PROBLEM TO SOLVE → The result should be an exact copy of only the lines from the one with "- for styling" through the last line of the data below, with pictures omitted.

EXCERPTED RECORDS →
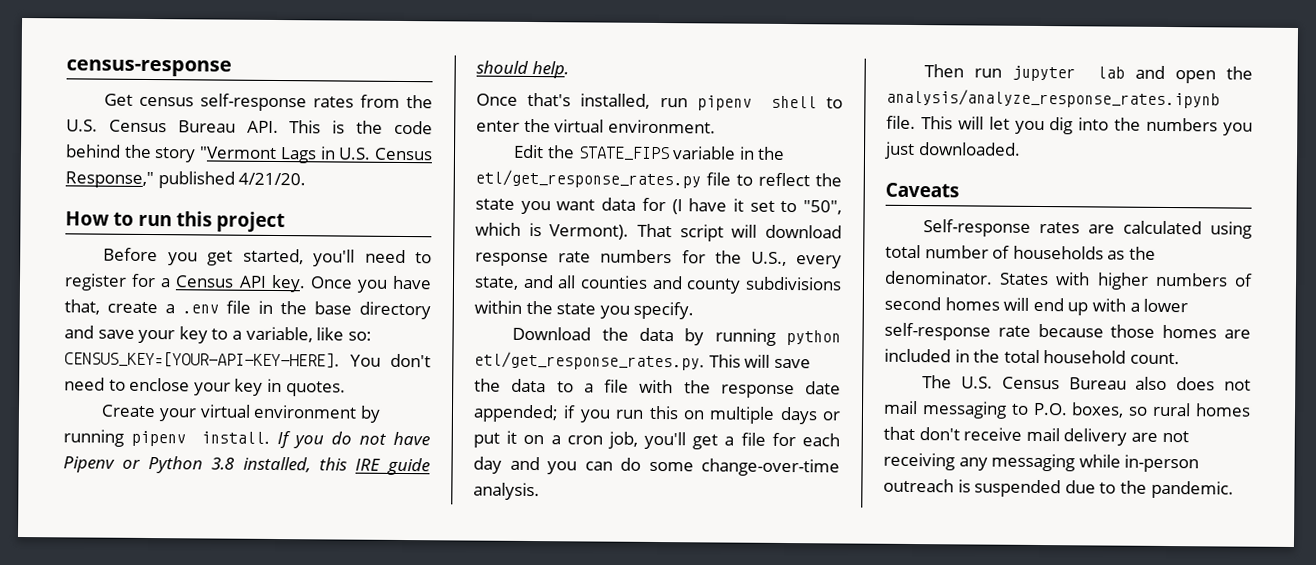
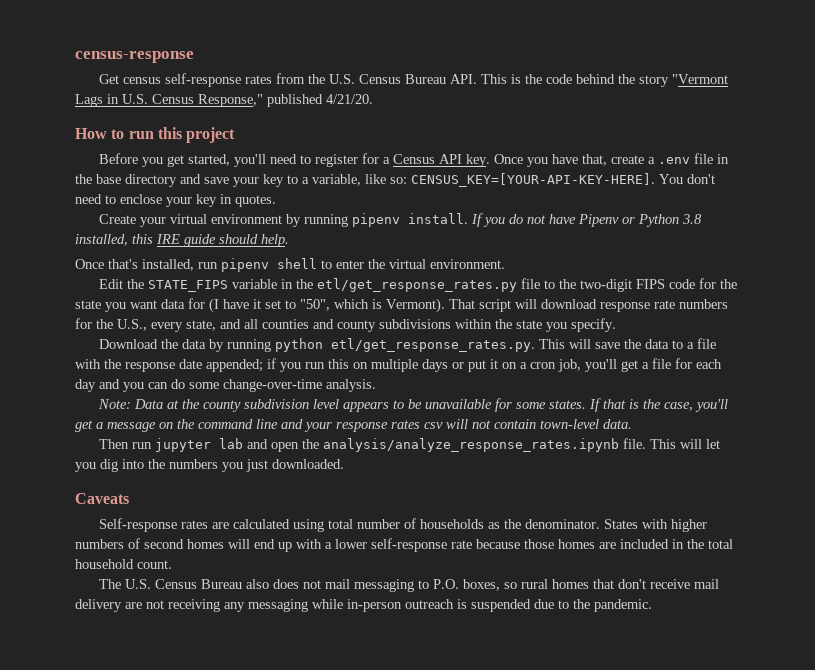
- Edit the STATE_FIPS variable in the etl/get_response_rates.py file to reflect the state you want data for (I have it set to "50", which is Vermont).
+ Edit the STATE_FIPS variable in the etl/get_response_rates.py file to the two-digit FIPS code for the state you want data for (I have it set to "50", which is Vermont).
+ Note: Data at the county subdivision level appears to be unavailable for some states. If that is the case, you'll get a message on the command line and your response rates csv will not contain town-level data.

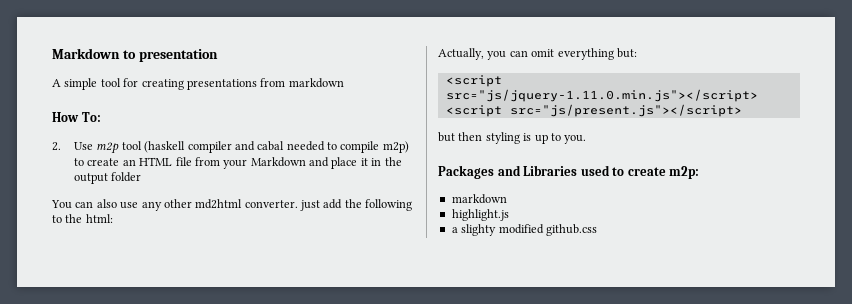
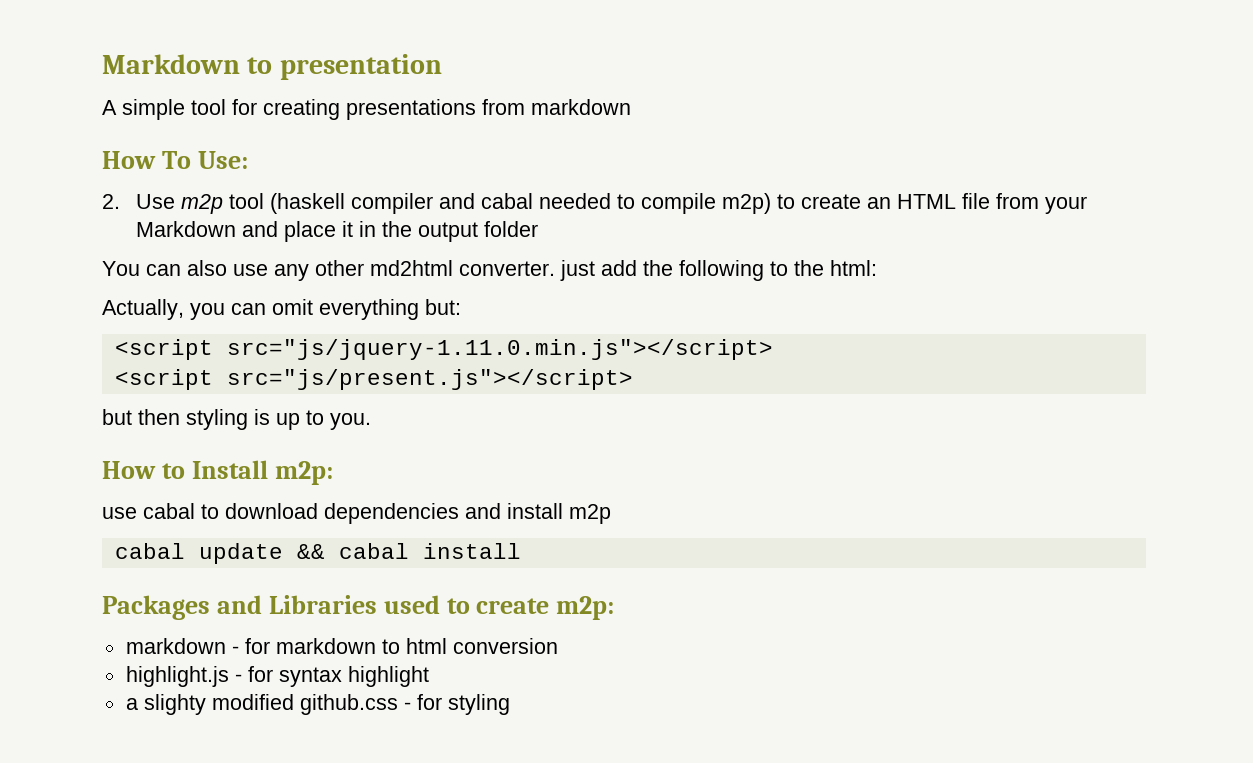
- How To:
+ How To Use:
+ How to Install m2p:
+ use cabal to download dependencies and install m2p
+ cabal update && cabal install
  Packages and Libraries used to create m2p:
- markdown
- highlight.js
+ markdown - for markdown to html conversion
+ highlight.js - for syntax highlight
- a slighty modified github.css
+ a slighty modified github.css - for styling

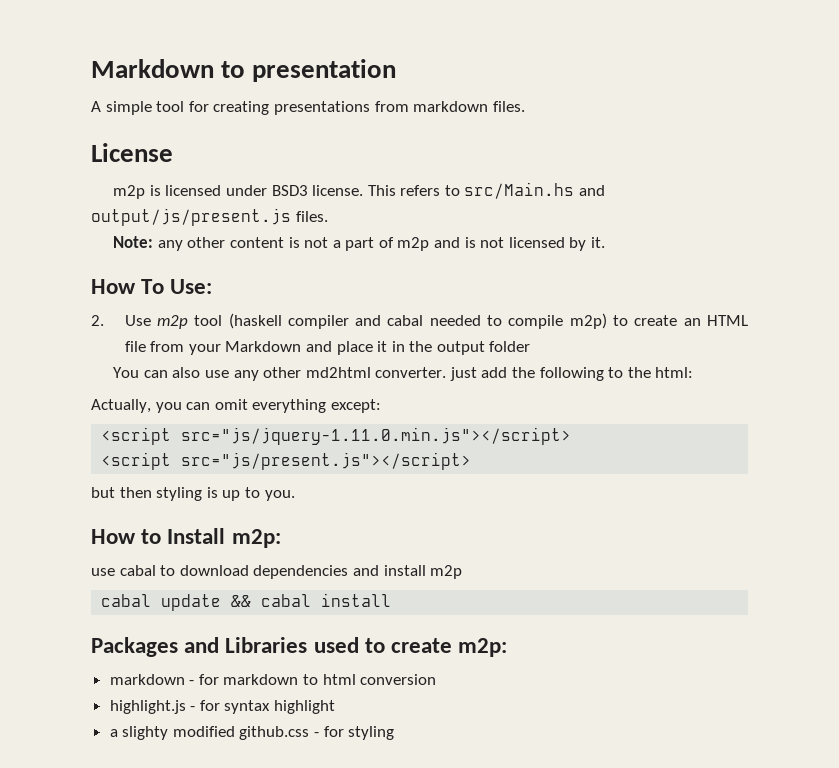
- A simple tool for creating presentations from markdown
+ A simple tool for creating presentations from markdown files.
+ License
+ m2p is licensed under BSD3 license. This refers to src/Main.hs and output/js/present.js files.
+ Note: any other content is not a part of m2p and is not licensed by it.
- Actually, you can omit everything but:
+ Actually, you can omit everything except:

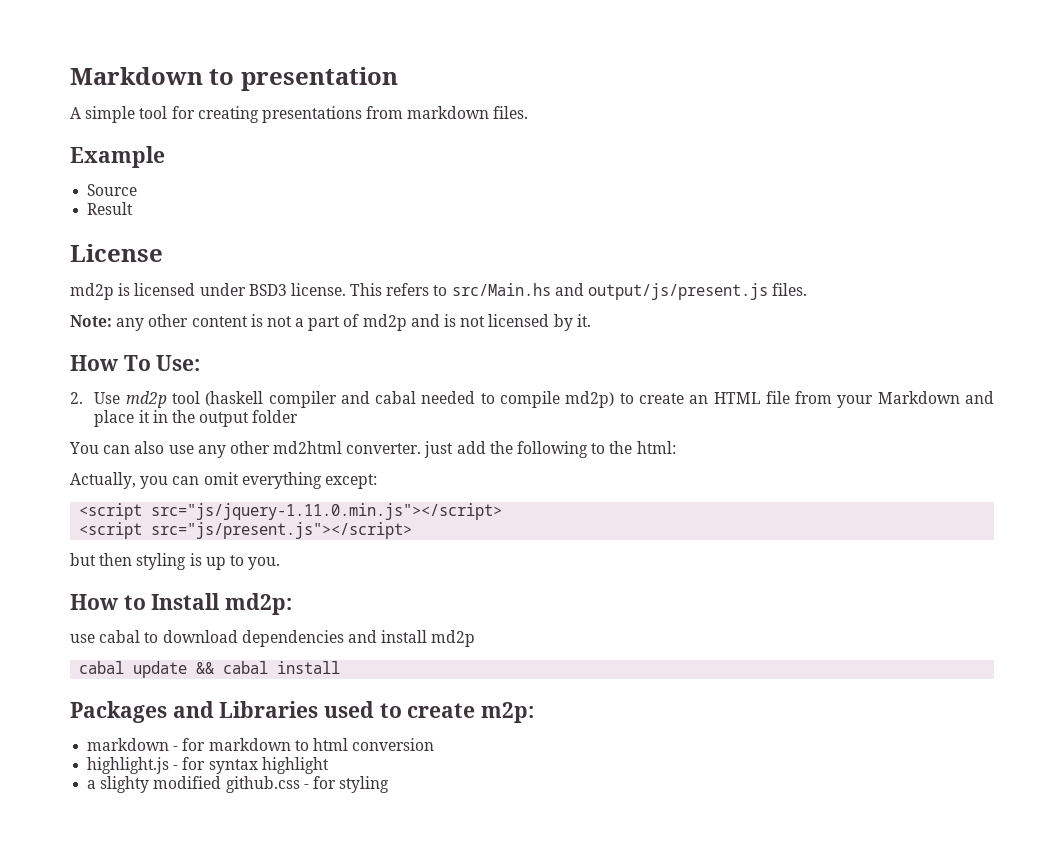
+ Example
+ Source
+ Result
- m2p is licensed under BSD3 license.
+ md2p is licensed under BSD3 license.
- Note: any other content is not a part of m2p and is not licensed by it.
+ Note: any other content is not a part of md2p and is not licensed by it.
- 2. Use m2p tool (haskell compiler and cabal needed to compile m2p) to create an HTML file from your Markdown and place it in the output folder
+ 2. Use md2p tool (haskell compiler and cabal needed to compile md2p) to create an HTML file from your Markdown and place it in the output folder
- How to Install m2p:
+ How to Install md2p:
- use cabal to download dependencies and install m2p
+ use cabal to download dependencies and install md2p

RESULT FOR THIS TASK →
+ a slighty modified github.css - for styling

- A simple tool for creating presentations from markdown
+ A simple tool for creating presentations from markdown files.
+ License
+ m2p is licensed under BSD3 license. This refers to src/Main.hs and output/js/present.js files.
+ Note: any other content is not a part of m2p and is not licensed by it.
- Actually, you can omit everything but:
+ Actually, you can omit everything except:

+ Example
+ Source
+ Result
- m2p is licensed under BSD3 license.
+ md2p is licensed under BSD3 license.
- Note: any other content is not a part of m2p and is not licensed by it.
+ Note: any other content is not a part of md2p and is not licensed by it.
- 2. Use m2p tool (haskell compiler and cabal needed to compile m2p) to create an HTML file from your Markdown and place it in the output folder
+ 2. Use md2p tool (haskell compiler and cabal needed to compile md2p) to create an HTML file from your Markdown and place it in the output folder
- How to Install m2p:
+ How to Install md2p:
- use cabal to download dependencies and install m2p
+ use cabal to download dependencies and install md2p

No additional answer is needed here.